Yessir, RoboCop 2 is quite the machine. Not nearly the hunkered-down cool of ED-209, this is more like a walking cathedral of carnage, with all sorts of unwieldy body parts sticking out of it for some lethal purpose. When it's officially introduced to the public, it's a little less intimidating under the harsh glare of obviousness, but it's still a very cool machine. (note the model of the proposed Delta City that it stands next to in this scene - it's constructed of famous towers and skyscrapers from across the world. Calgary's own Calgary Tower is in there somewhere, but it's not visible from any of the angles the movie allows us to see it from. I saw it in a picture in Starlog.)
The violence in RoboCop 2 is even more extreme than in the original, though it frequently lacks the original's flair for making it so wildly inappropriate that it's hilarious. (notable exceptions - a kid's baseball teams ransacks an electronics store. One kid is repeatedly whacking the owner in the knee with a baseball bat, while another, filming the incident on a stolen video camera, urges "Harder!" And of course, there's the "Thank you for not smoking!" moment we all saw in the trailer.) RoboCop endures a mutilative indignity here that's on a par with Murphy's murder in the original, as the cruelty of his tormentors is every bit as off-putting as that of Boddicker and his gang.
The critics hated this movie, western moviegoers ignored it, fans of the original decried what they saw as just another stupid sequel. It's too long, too awkwardly plotted and that kid is a bad decision of Jar-Jar Binks-like proportions. Still, I liked it. Where else am I going to see a woman contemplate the erotic potential of a pair of pliers?
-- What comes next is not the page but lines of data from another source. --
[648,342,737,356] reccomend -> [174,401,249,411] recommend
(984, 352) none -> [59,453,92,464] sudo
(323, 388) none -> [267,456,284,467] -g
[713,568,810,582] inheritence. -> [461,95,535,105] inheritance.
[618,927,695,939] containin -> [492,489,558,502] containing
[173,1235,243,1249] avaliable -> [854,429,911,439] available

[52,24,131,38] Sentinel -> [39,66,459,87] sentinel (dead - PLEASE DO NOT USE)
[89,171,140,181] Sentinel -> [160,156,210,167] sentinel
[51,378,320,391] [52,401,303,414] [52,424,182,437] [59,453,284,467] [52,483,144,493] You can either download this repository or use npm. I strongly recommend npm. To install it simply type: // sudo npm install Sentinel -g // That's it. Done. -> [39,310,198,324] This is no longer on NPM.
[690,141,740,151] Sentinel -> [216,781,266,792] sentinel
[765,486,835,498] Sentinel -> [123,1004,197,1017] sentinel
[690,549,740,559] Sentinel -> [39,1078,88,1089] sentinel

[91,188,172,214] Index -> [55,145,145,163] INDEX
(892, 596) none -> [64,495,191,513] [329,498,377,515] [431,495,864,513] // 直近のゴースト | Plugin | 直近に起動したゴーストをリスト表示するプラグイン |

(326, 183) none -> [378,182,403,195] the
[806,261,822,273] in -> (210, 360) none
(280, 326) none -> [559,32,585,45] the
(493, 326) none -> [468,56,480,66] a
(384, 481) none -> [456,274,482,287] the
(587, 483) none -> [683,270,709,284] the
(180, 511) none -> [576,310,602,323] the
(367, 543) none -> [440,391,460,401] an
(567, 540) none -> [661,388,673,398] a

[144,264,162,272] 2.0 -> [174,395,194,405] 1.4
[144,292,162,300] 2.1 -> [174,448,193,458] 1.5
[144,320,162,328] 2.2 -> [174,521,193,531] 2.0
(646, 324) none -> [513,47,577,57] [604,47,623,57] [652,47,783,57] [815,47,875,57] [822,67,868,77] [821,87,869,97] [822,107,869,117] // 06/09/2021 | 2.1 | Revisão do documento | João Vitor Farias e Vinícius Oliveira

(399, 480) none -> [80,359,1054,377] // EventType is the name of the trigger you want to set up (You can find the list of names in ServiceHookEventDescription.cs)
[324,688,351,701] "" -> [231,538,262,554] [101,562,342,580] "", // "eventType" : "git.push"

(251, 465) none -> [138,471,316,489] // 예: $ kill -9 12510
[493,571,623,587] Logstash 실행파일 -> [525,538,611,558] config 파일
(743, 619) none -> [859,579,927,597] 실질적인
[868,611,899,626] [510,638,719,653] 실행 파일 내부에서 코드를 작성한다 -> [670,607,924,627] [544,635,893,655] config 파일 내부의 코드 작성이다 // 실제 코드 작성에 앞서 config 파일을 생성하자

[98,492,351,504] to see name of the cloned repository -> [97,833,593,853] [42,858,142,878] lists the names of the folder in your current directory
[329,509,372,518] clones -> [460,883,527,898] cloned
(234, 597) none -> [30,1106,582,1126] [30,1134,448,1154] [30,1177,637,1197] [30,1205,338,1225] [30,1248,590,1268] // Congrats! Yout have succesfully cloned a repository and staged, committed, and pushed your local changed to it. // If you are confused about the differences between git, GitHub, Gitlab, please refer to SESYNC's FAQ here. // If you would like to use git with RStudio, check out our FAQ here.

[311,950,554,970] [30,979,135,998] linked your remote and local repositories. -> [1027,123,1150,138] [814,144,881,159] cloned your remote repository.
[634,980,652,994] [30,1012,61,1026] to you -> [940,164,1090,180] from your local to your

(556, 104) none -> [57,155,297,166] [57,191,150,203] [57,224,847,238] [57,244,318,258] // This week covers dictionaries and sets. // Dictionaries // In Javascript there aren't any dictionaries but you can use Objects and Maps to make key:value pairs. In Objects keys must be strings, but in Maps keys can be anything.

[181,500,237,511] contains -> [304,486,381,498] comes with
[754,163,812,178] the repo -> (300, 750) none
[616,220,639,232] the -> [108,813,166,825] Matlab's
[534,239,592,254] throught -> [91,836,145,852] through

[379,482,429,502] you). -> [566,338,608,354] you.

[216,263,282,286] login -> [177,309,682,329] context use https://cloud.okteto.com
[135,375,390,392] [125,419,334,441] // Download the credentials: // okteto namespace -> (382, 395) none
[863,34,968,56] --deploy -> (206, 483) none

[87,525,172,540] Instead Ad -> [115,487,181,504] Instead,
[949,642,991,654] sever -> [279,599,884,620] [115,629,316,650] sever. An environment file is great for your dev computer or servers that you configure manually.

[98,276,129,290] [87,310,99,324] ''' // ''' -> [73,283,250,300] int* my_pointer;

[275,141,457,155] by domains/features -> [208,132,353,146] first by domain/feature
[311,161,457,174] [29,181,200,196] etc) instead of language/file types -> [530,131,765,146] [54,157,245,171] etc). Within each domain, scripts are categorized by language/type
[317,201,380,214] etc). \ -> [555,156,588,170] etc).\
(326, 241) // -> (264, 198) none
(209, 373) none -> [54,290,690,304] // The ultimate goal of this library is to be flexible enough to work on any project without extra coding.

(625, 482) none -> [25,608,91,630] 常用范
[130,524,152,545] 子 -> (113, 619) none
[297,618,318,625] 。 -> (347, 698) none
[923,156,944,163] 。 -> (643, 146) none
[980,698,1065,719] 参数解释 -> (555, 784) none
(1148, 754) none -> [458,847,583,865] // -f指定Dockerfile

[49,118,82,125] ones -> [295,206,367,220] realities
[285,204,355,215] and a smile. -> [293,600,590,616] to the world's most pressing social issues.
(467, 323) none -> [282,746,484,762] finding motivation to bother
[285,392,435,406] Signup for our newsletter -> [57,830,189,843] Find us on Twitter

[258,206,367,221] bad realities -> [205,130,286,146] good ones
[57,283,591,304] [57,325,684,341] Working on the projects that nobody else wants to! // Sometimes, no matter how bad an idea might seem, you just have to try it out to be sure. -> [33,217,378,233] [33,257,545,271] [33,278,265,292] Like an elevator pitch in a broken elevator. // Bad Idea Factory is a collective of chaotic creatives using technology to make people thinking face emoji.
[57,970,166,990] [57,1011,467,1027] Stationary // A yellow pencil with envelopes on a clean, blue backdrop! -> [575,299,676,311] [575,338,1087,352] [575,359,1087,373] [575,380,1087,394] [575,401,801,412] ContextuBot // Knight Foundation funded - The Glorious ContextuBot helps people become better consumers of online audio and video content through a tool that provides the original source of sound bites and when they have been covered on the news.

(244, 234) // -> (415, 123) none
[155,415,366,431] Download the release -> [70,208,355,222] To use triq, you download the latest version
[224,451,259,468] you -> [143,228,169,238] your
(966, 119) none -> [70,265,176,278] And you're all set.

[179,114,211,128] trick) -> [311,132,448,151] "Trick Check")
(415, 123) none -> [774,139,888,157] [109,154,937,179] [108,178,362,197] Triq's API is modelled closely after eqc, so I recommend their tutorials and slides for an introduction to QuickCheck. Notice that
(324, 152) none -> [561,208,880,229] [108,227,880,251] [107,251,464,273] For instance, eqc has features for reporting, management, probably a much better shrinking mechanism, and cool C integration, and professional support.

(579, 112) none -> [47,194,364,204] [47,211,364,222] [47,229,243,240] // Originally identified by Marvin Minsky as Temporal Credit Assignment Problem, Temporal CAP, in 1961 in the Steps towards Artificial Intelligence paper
The ads for this movie - which was released in 1990, just as the thrash metal scene had reached its commercial and creative apex and was about to burn out entirely - proclaimed that we would behold "MAXIMUM THRASH". Sum total of metal on this soundtrack: one song by big-haired "hard" rockers Babylon A.D..
RoboCop 2 was directed by Irvin Kershner, who previously directed The Empire Strikes Back, of course. No, this is no ESB, or even a RoboCop. But it's a pretty entertaining film, certainly not as bad as its reputation would suggest. It flopped over here, but was a big hit overseas, big enough to put RoboCop 3 into production, although by the time it was done it sat on the shelf for two years while all that crap with Orion's little money problem was getting sorted out. It wasn't worth the wait.